#### REQUIREMENT:
All lines below containing the string "position" are to be copied.

#### Edit tracking data:

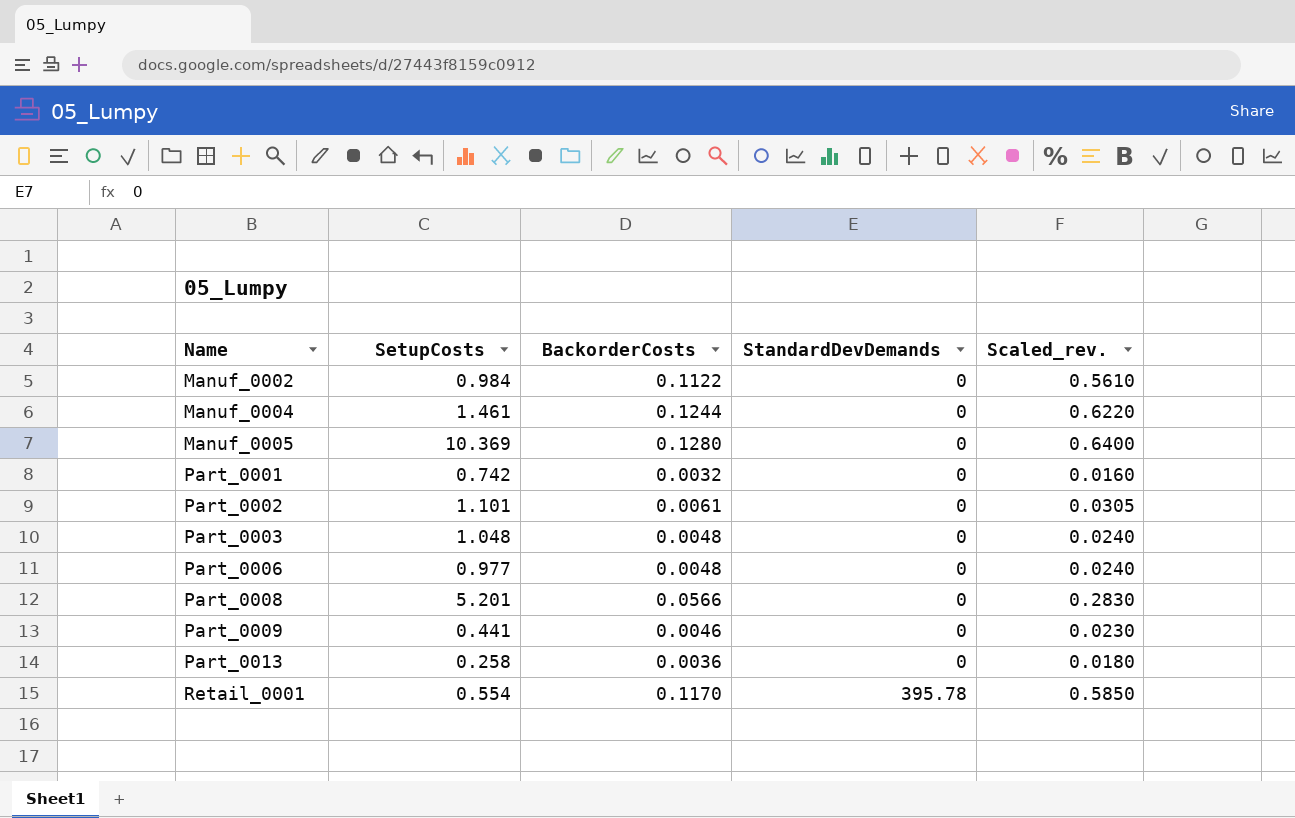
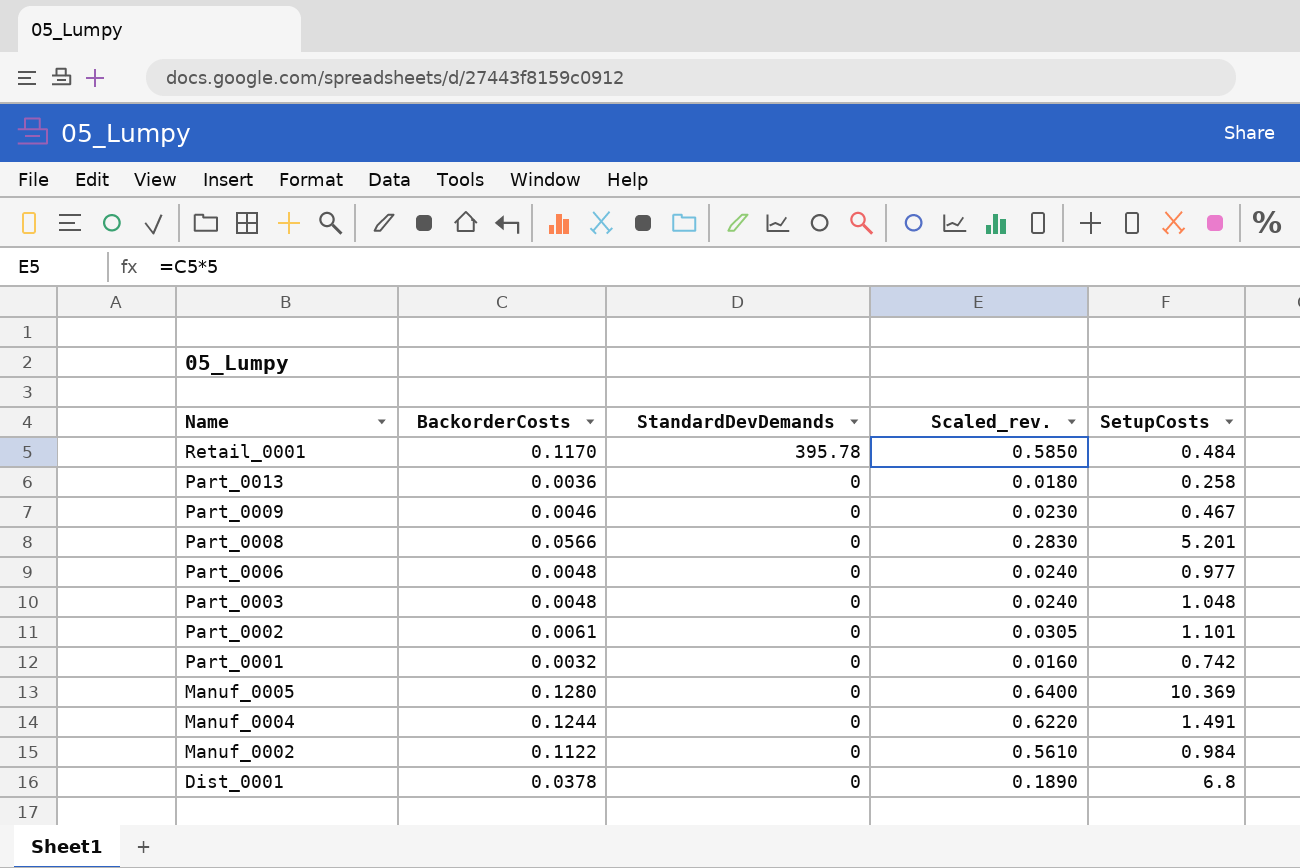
row order: Name ascending -> Name descending
column SetupCosts | position: 2 -> 5
Retail_0001 | SetupCosts: 0.554 -> 0.484
Part_0009 | SetupCosts: 0.441 -> 0.467
Manuf_0004 | SetupCosts: 1.461 -> 1.491
row Dist_0001: none -> 0.0378 | 0 | 0.1890 | 6.8

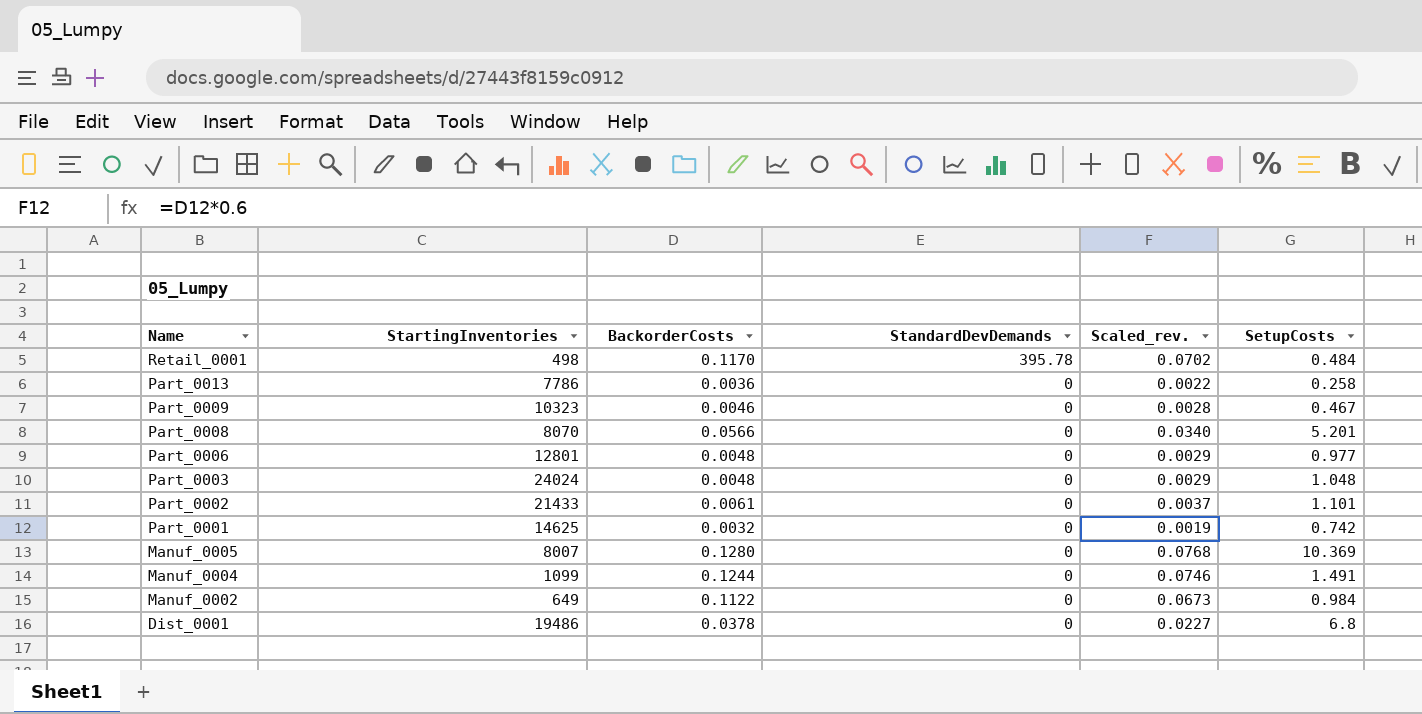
column StartingInventories | position: none -> 2
column Scaled_rev. | formula: [BackorderCosts] * 5 -> [BackorderCosts] * 0.6

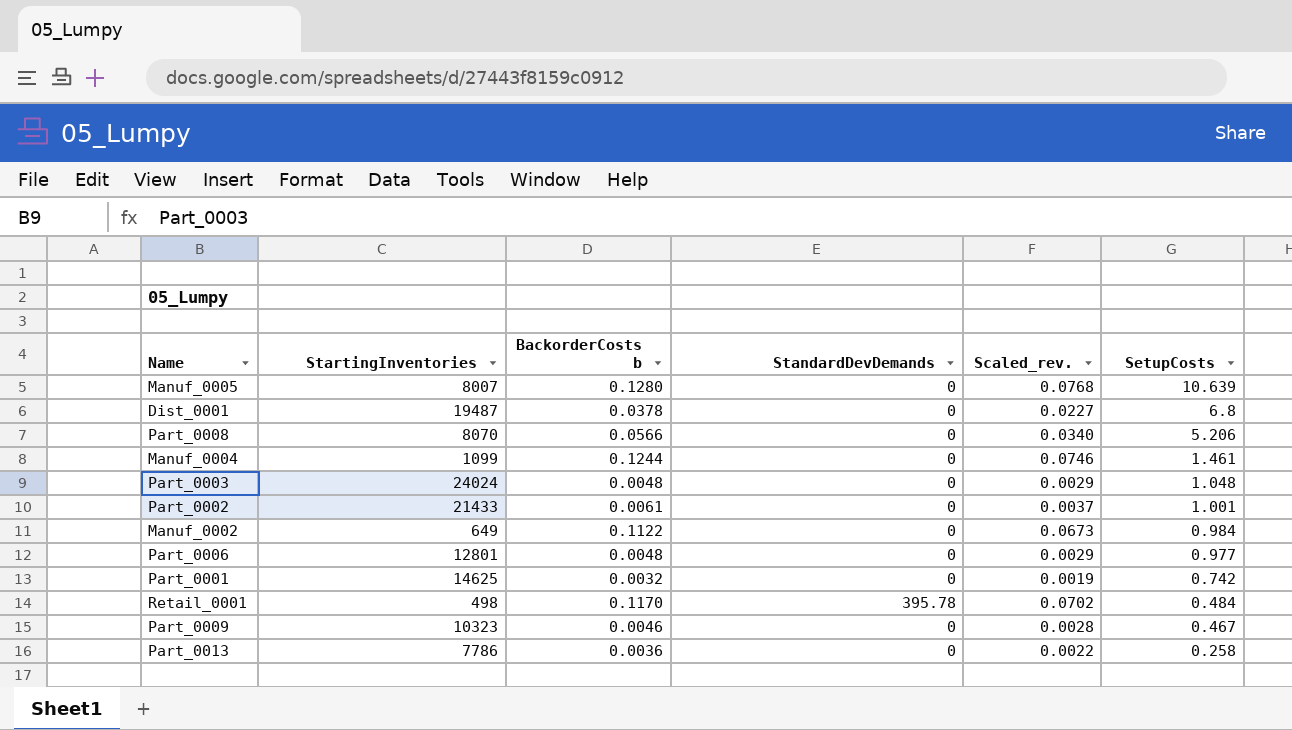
row order: Name descending -> SetupCosts descending
column name: BackorderCosts -> BackorderCosts b
Manuf_0005 | SetupCosts: 10.369 -> 10.639
Dist_0001 | StartingInventories: 19486 -> 19487
Part_0008 | SetupCosts: 5.201 -> 5.206
Manuf_0004 | SetupCosts: 1.491 -> 1.461
Part_0002 | SetupCosts: 1.101 -> 1.001

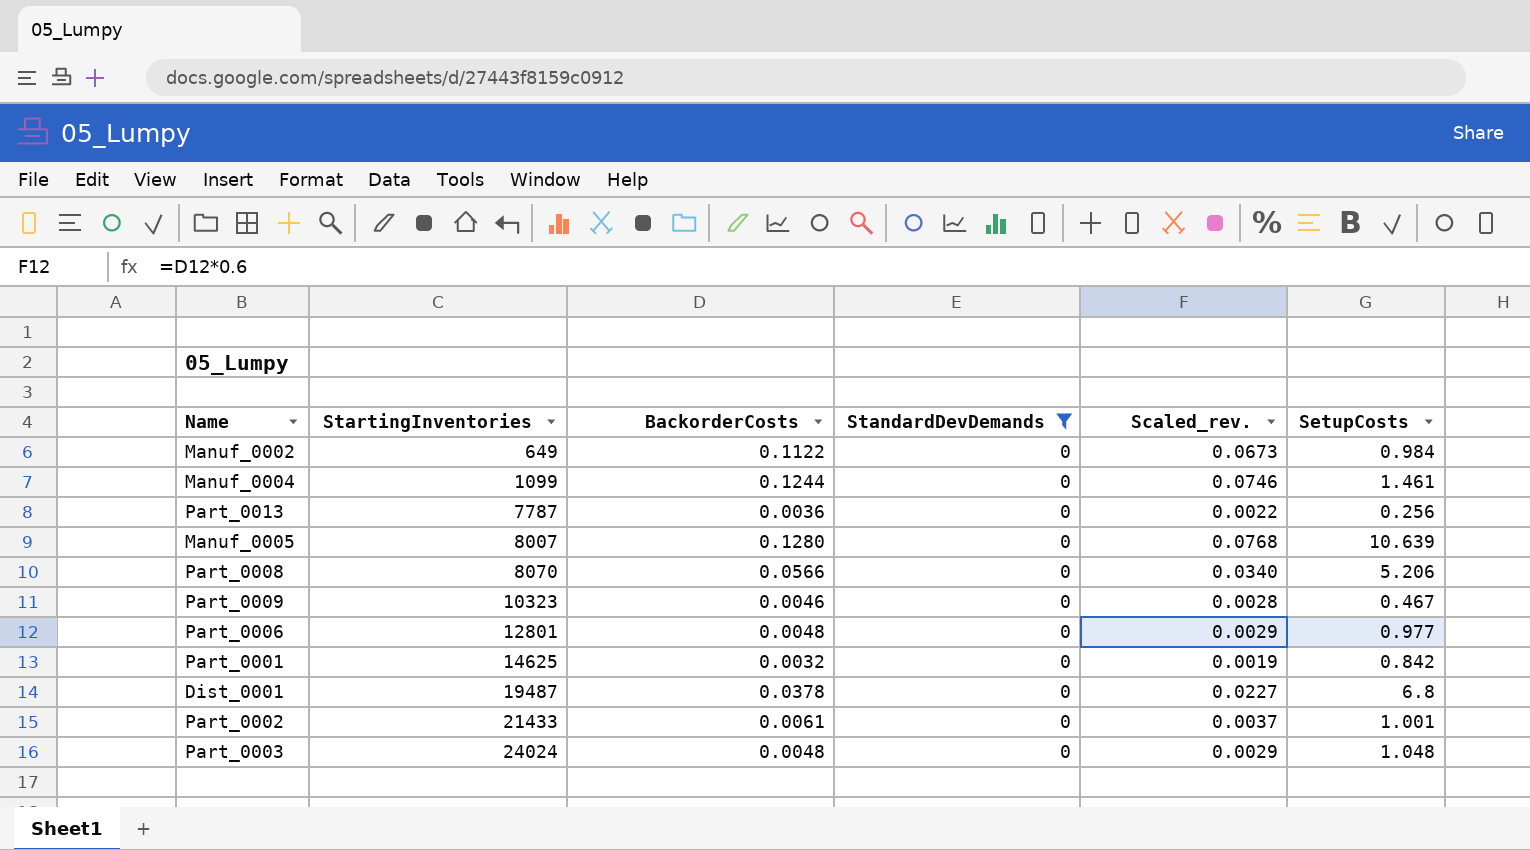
filter: none -> StandardDevDemands = 0
row order: SetupCosts descending -> StartingInventories ascending
column name: BackorderCosts b -> BackorderCosts
Part_0013 | StartingInventories: 7786 -> 7787
Part_0013 | SetupCosts: 0.258 -> 0.256
Part_0001 | SetupCosts: 0.742 -> 0.842

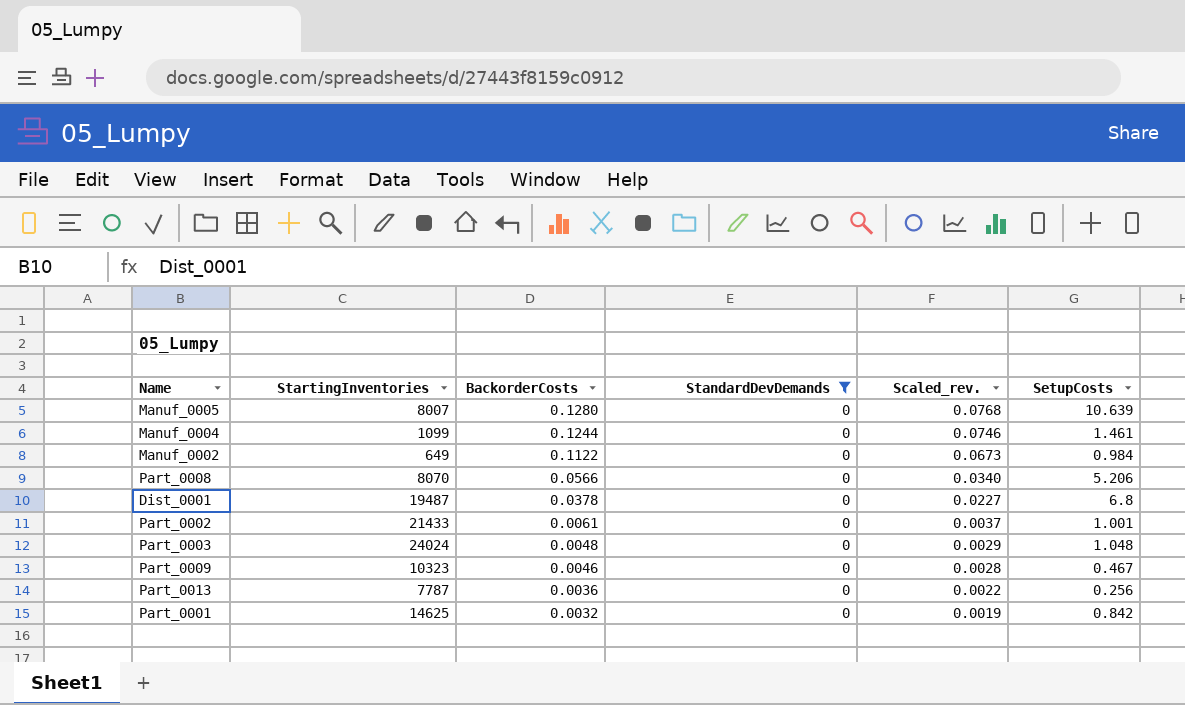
row order: StartingInventories ascending -> BackorderCosts descending
row Part_0006: 12801 | 0.0048 | 0 | 0.0029 | 0.977 -> none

#### OUTPUT OF THE EXERCISE:
column SetupCosts | position: 2 -> 5
column StartingInventories | position: none -> 2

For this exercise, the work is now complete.